RECORDS SHOWN.
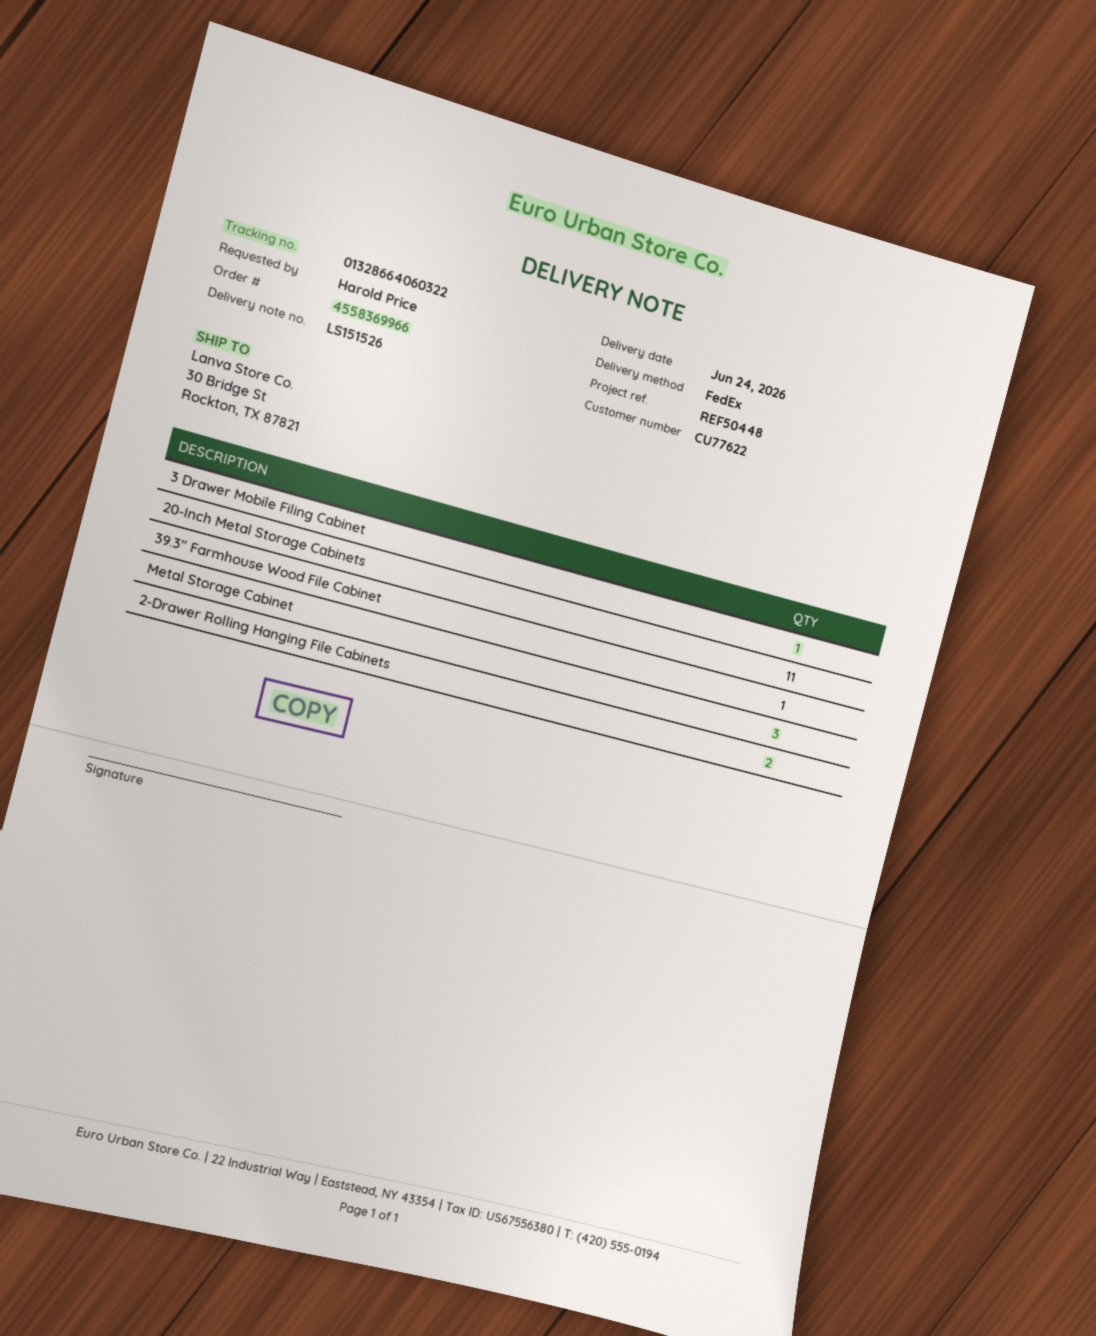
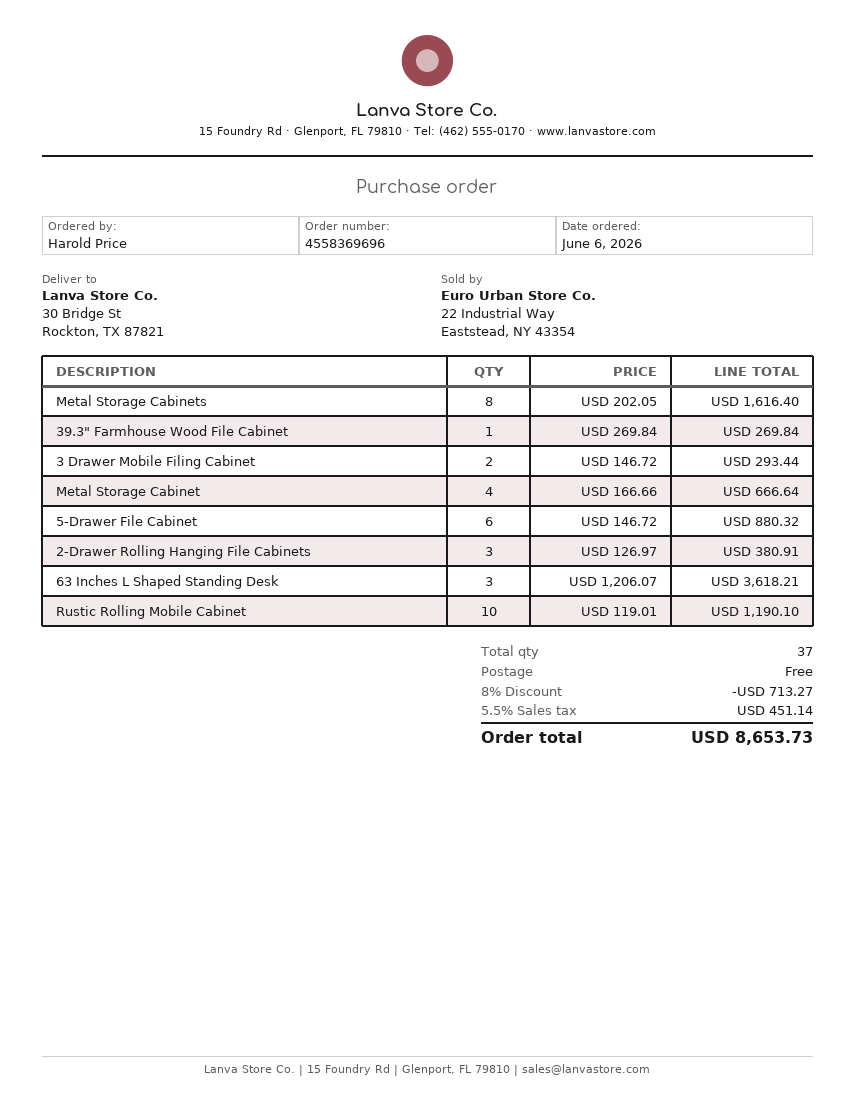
order number: 4558369966 -> 4558369696
3 Drawer Mobile Filing Cabinet: 1 -> 2
20-Inch Metal Storage Cabinets: 11 -> none
Metal Storage Cabinet: 3 -> 4
2-Drawer Rolling Hanging File Cabinets: 2 -> 3
Metal Storage Cabinets: none -> 8
5-Drawer File Cabinet: none -> 6
63 Inches L Shaped Standing Desk: none -> 3
Rustic Rolling Mobile Cabinet: none -> 10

INSTRUCTIONS FOR THE TASK. Copy every line of the listing containing the string "Drawer".

WRITTEN REPLY.
3 Drawer Mobile Filing Cabinet: 1 -> 2
2-Drawer Rolling Hanging File Cabinets: 2 -> 3
5-Drawer File Cabinet: none -> 6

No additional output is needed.